## 1 Introduction

Gapping removes the finite element (T and its host), possibly along with additional material, in the second and subsequent coordinates of a coordination structure, leaving behind two remnants. (The material that has gone missing—in (1), the finite auxiliary *had* and the main verb *ordered*—is represented with ∆.)

(1) Some had ordered mussels, and others ∆ swordfish.

Building on a long tradition of earlier work, Johnson (2009:293) identifies three unique properties that distinguish gapping from superficially similar elliptical constructions, such as pseudogapping (e.g., *Some had ordered mussels, and others had* ∆ *swordfish*). First, gapping is restricted to coordination structures (2) (Jackendoff 1971:22, Hankamer 1979:18–19). Second, the gap in gapping cannot be embedded (3) (Hankamer 1979:19). Third, the antecedent in gapping cannot be embedded (4) (Hankamer 1979:20).

(2) *Some had eaten mussels, because others ∆ shrimp.

(3) *Some had eaten mussels, and she claims that others ∆ shrimp.

(4) *She’s said Peter has eaten his peas, and Sally ∆ her green beans, so now we can have dessert. Intended: ‘She has said that Peter has eaten his peas; Sally has eaten her green beans.’ (Johnson 2009:293)

Crucially, (4) is ungrammatical under an interpretation in which only the antecedent clause—not the gapped clause—is embedded. (The sentence is grammatical with a different interpretation, one that is not relevant here, where the entire conjunction is embedded.)

There are a number of theories of gapping that successfully account for at least the first two of these properties (Coppock 2001, Lin 2001, Johnson 2004, 2009). These all share one analytical ingredient: they appeal to low coordination of small verbal constituents, such as vPs, under a single T head. (See Kubota and Levine to appear, though, for a different approach within Categorial Grammar.)^{1} T goes missing in the second and subsequent coordinates because it was never present inside them to begin with. Some other mechanism gets rid of any additional material that goes missing: either some kind of ellipsis (for Coppock and Lin) or across-the-board movement (for Johnson).

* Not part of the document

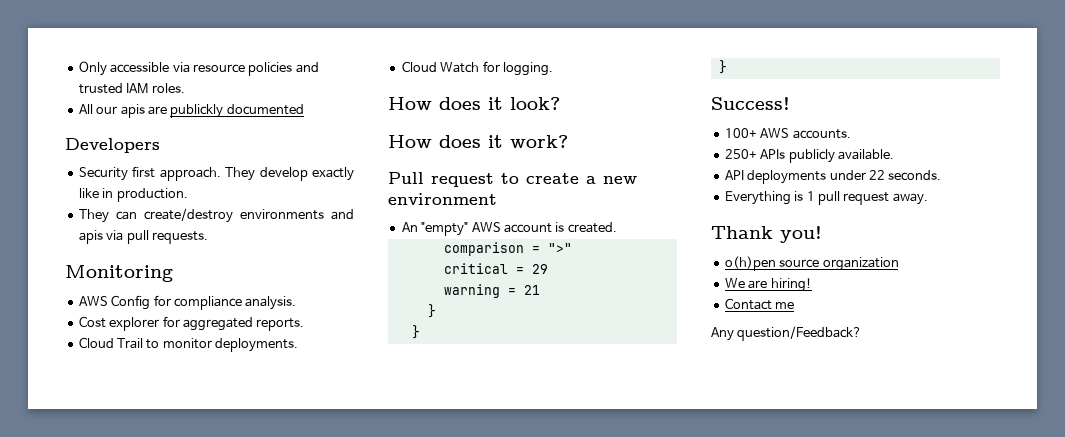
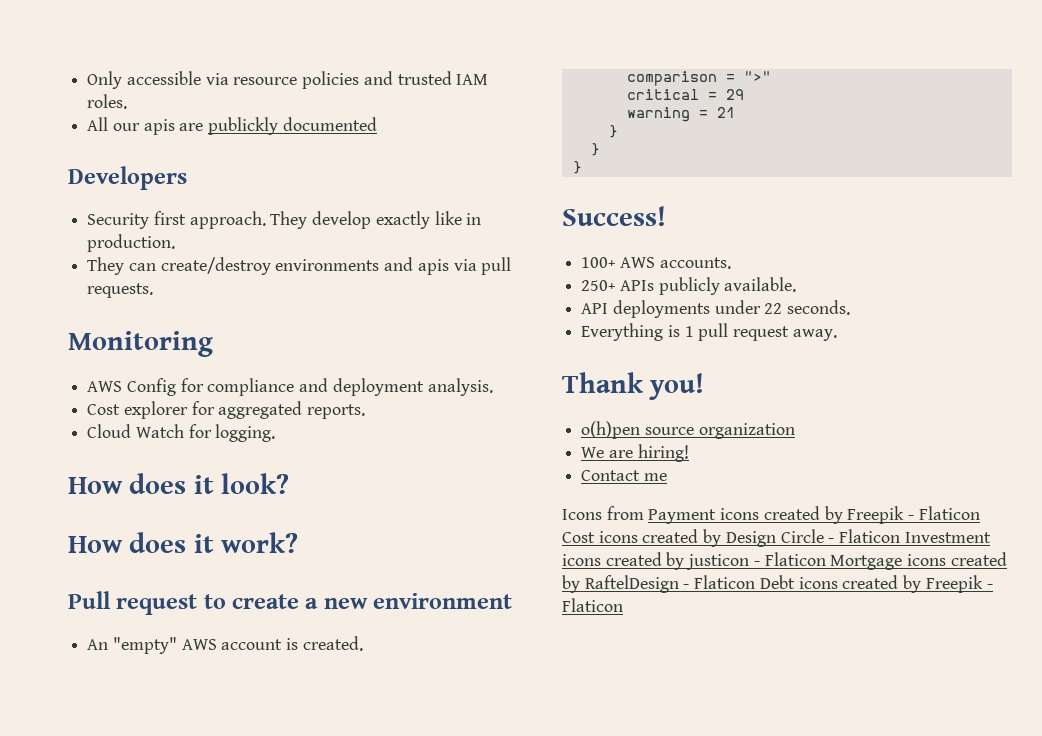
(242, 303) none -> [299,378,424,396] and deployment
[78,337,299,352] // Cloud Trail to monitor deployments. -> (366, 411) none
[711,326,863,341] Any question/Feedback? -> [562,506,980,524] [562,529,991,547] [562,552,1007,570] [562,575,993,593] [562,598,623,612] Icons from Payment icons created by Freepik - Flaticon Cost icons created by Design Circle - Flaticon Investment icons created by justicon - Flaticon Mortgage icons created by RaftelDesign - Flaticon Debt icons created by Freepik - Flaticon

As Johnson (2009:296–300) observes, low coordination easily derives the first property of gapping, because two or more vPs can be embedded under a single T head only through coordination. It also derives the second property: a single T head cannot be shared with a vP that is embedded *inside* a coordinate. But deriving the third property is less straightforward. Under any theory of gapping that uses low coordination, the notion of an ‘‘antecedent’’ is a complex one. Since T is removed through a different mechanism than any additional material that goes missing, the antecedent of T is analytically distinct from the antecedent of additional missing material.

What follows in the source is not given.